- DATASET EXTRACT:
################

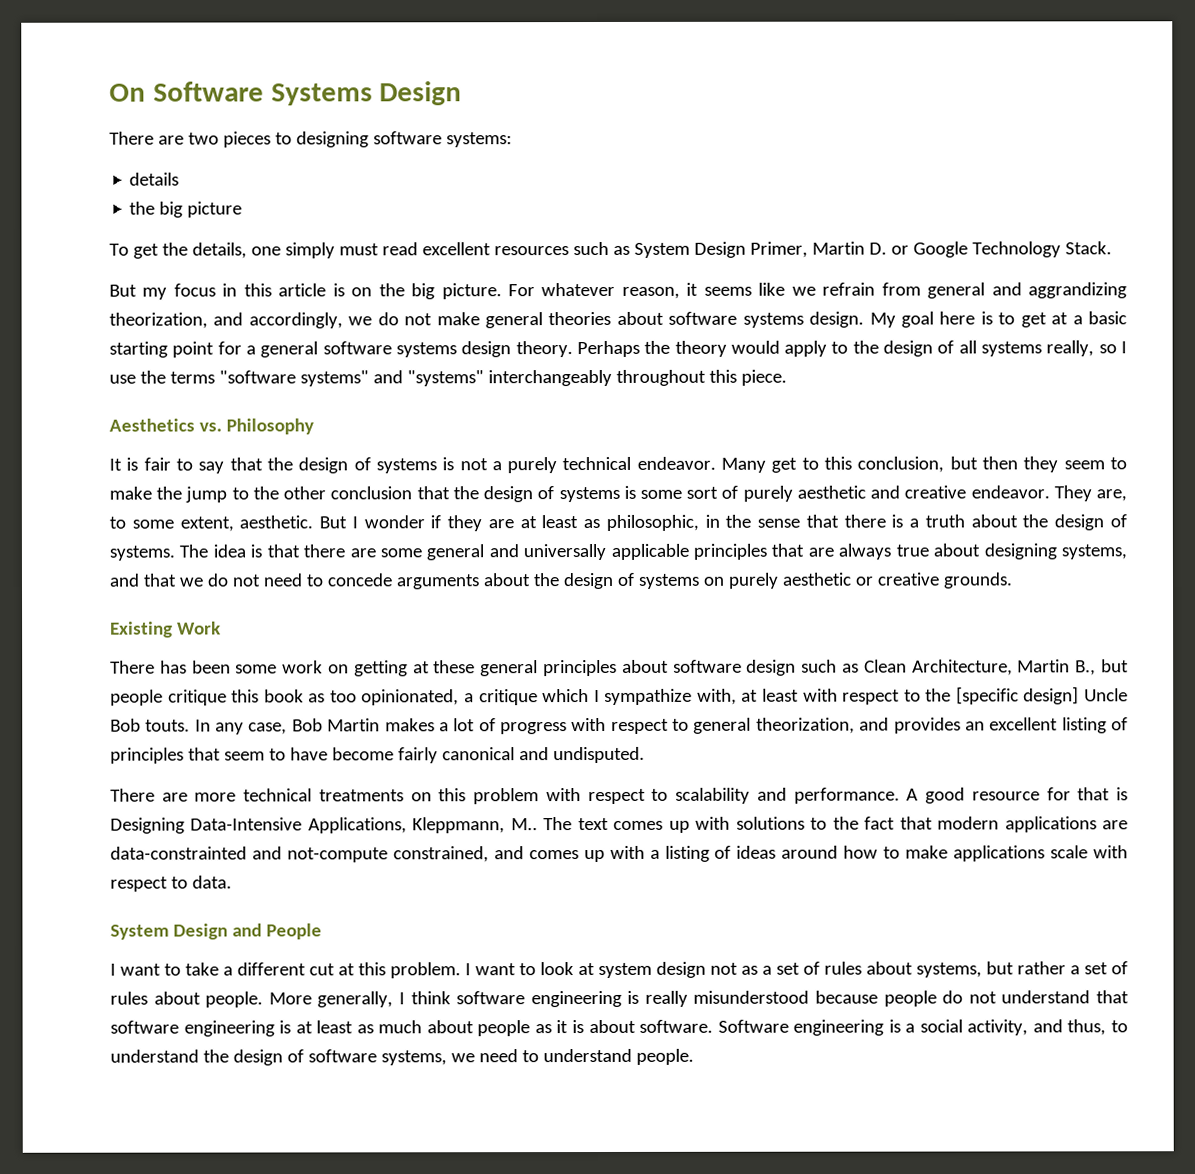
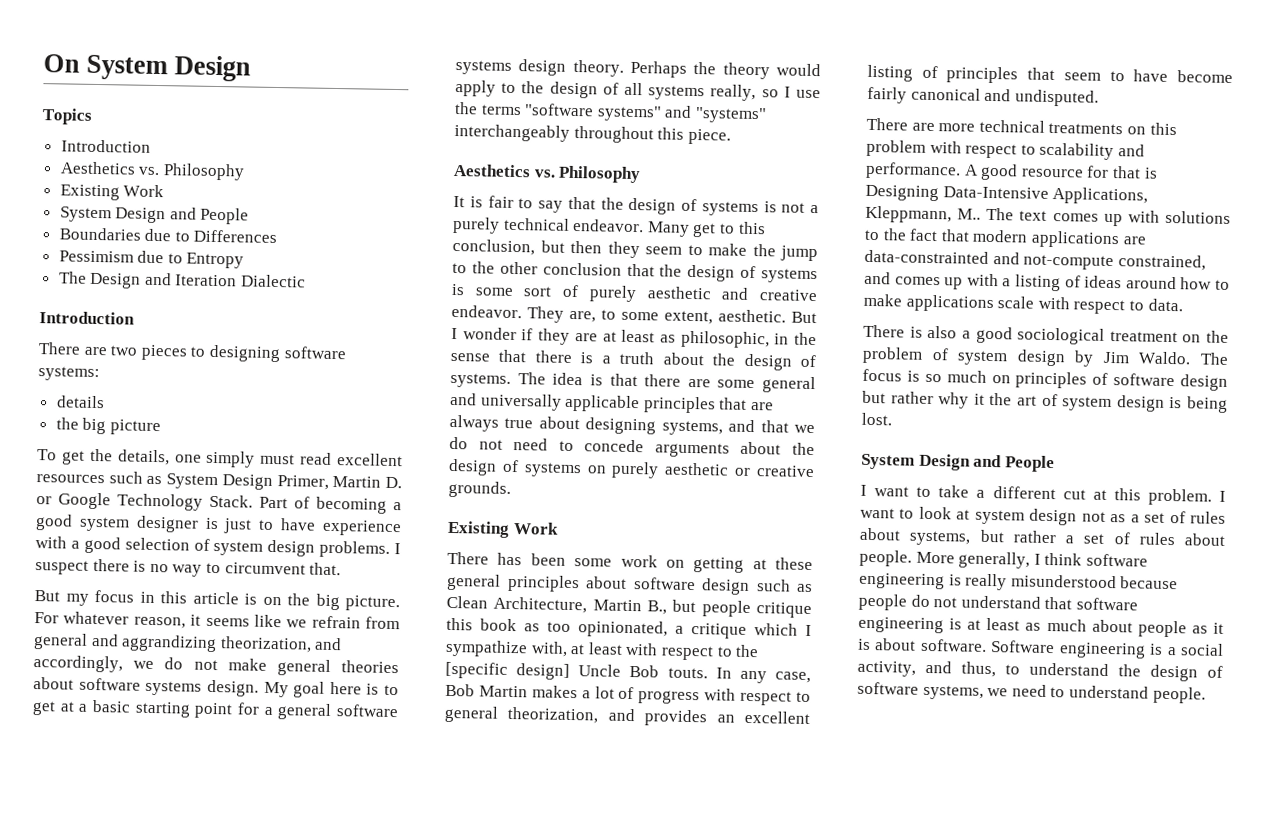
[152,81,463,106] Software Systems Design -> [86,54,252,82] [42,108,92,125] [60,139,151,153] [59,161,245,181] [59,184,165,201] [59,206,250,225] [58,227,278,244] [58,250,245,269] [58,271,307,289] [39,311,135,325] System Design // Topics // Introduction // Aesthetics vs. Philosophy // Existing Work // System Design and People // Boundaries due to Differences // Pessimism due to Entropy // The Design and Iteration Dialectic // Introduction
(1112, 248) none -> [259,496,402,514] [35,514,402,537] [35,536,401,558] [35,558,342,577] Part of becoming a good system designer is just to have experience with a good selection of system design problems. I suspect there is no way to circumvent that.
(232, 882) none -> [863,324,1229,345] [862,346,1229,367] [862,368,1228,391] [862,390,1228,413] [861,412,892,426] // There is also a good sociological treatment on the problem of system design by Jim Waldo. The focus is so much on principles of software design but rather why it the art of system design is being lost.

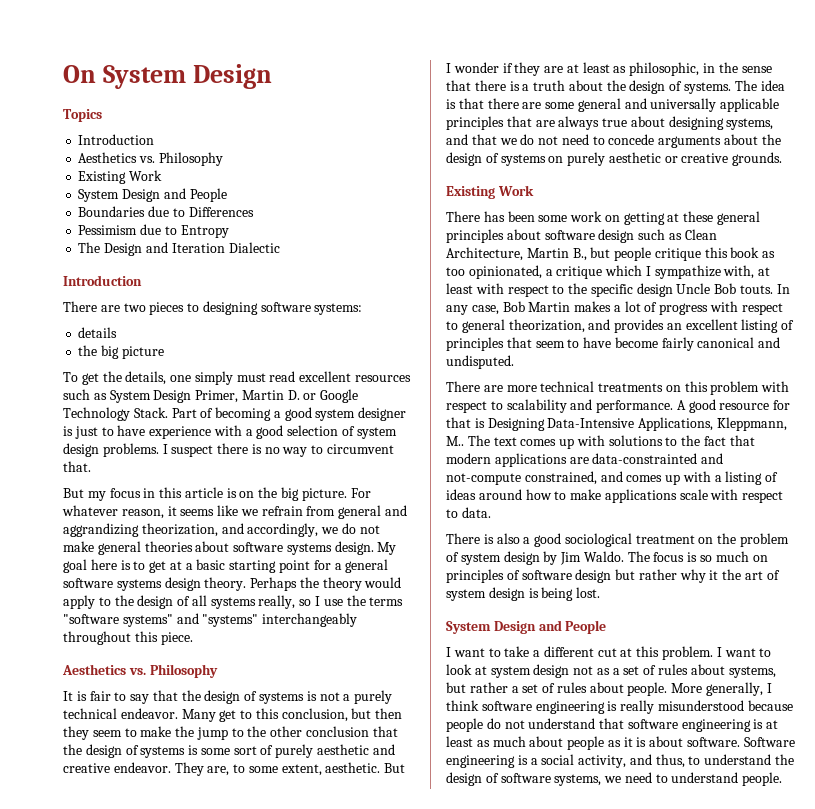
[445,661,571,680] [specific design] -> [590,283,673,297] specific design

################

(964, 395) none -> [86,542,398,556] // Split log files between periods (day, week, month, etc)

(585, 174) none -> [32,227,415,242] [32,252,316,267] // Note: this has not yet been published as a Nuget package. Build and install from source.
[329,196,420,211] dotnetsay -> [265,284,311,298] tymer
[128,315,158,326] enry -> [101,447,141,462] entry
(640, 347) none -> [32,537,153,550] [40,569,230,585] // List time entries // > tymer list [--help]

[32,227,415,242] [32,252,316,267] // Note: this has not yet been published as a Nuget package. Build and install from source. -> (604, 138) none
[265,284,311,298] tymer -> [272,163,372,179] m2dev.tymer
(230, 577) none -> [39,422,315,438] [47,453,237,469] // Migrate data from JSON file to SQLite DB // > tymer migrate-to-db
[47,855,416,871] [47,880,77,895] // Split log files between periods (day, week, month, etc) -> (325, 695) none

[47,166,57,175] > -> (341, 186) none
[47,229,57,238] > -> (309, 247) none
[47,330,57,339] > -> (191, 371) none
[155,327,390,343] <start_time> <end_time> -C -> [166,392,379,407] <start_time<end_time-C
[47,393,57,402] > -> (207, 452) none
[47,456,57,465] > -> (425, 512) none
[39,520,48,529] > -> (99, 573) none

################

- YOUR ASSIGNMENT: Extract all lines of the records above that include "Split".

- RESPONSE BELOW:
(964, 395) none -> [86,542,398,556] // Split log files between periods (day, week, month, etc)
[47,855,416,871] [47,880,77,895] // Split log files between periods (day, week, month, etc) -> (325, 695) none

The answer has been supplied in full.